Your goal →
Give the records again word for word. Leave every picture out.

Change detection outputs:

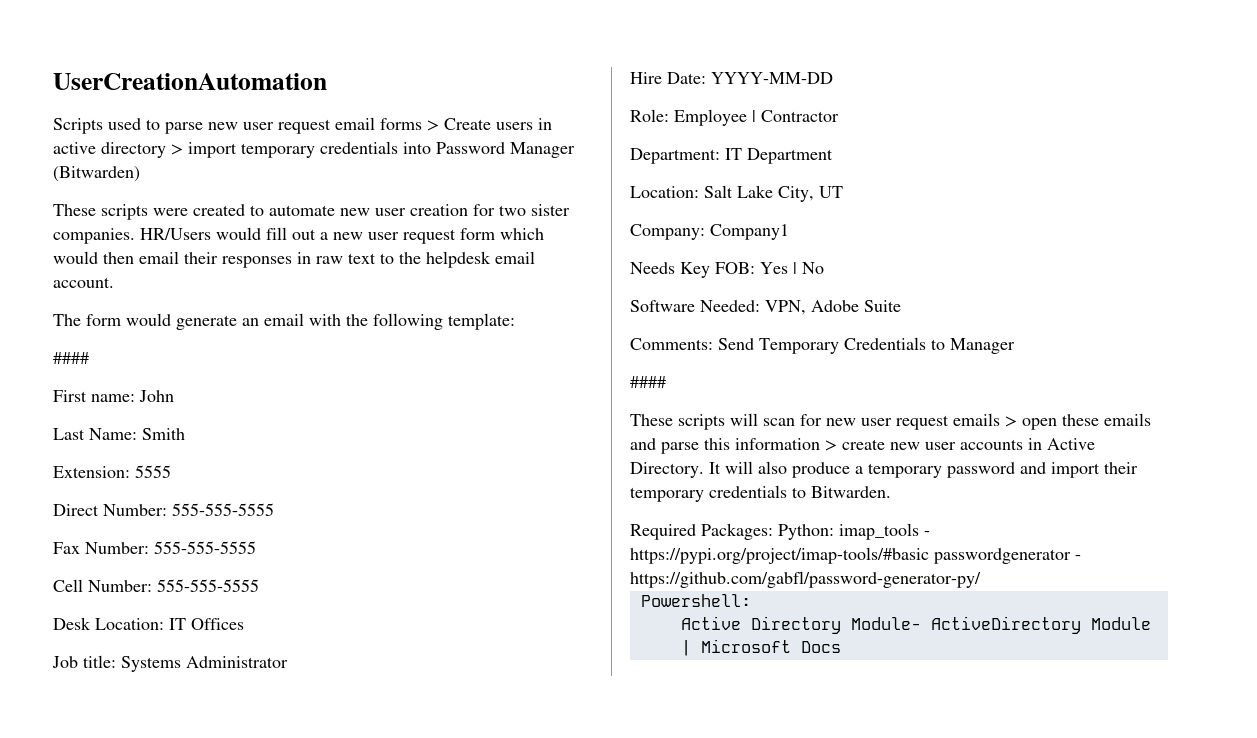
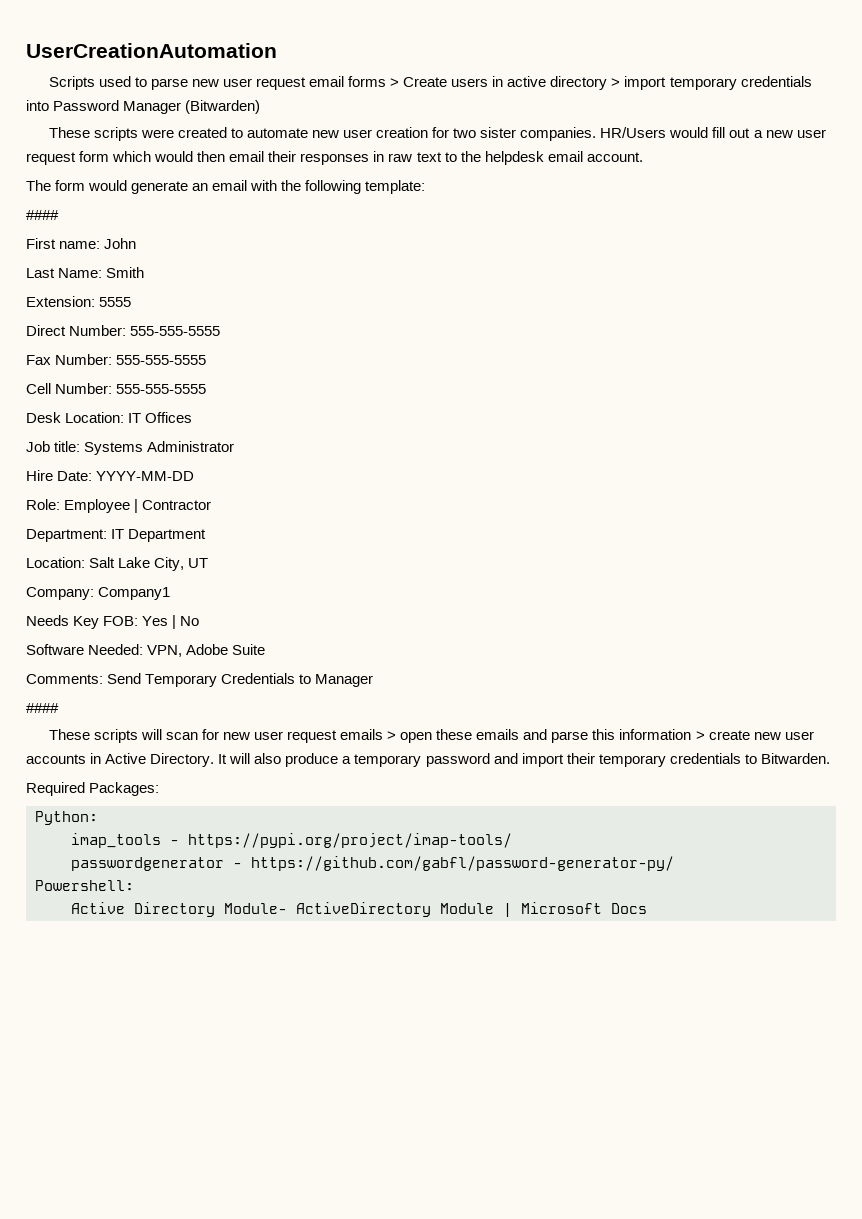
- Required Packages: Python: imap_tools - https://pypi.org/project/imap-tools/#basic passwordgenerator - https://github.com/gabfl/password-generator-py/
+ Required Packages:
+ Python:
+ imap_tools - https://pypi.org/project/imap-tools/
+ passwordgenerator - https://github.com/gabfl/password-generator-py/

Answer to this problem →
- Required Packages: Python: imap_tools - https://pypi.org/project/imap-tools/#basic passwordgenerator - https://github.com/gabfl/password-generator-py/
+ Required Packages:
+ Python:
+ imap_tools - https://pypi.org/project/imap-tools/
+ passwordgenerator - https://github.com/gabfl/password-generator-py/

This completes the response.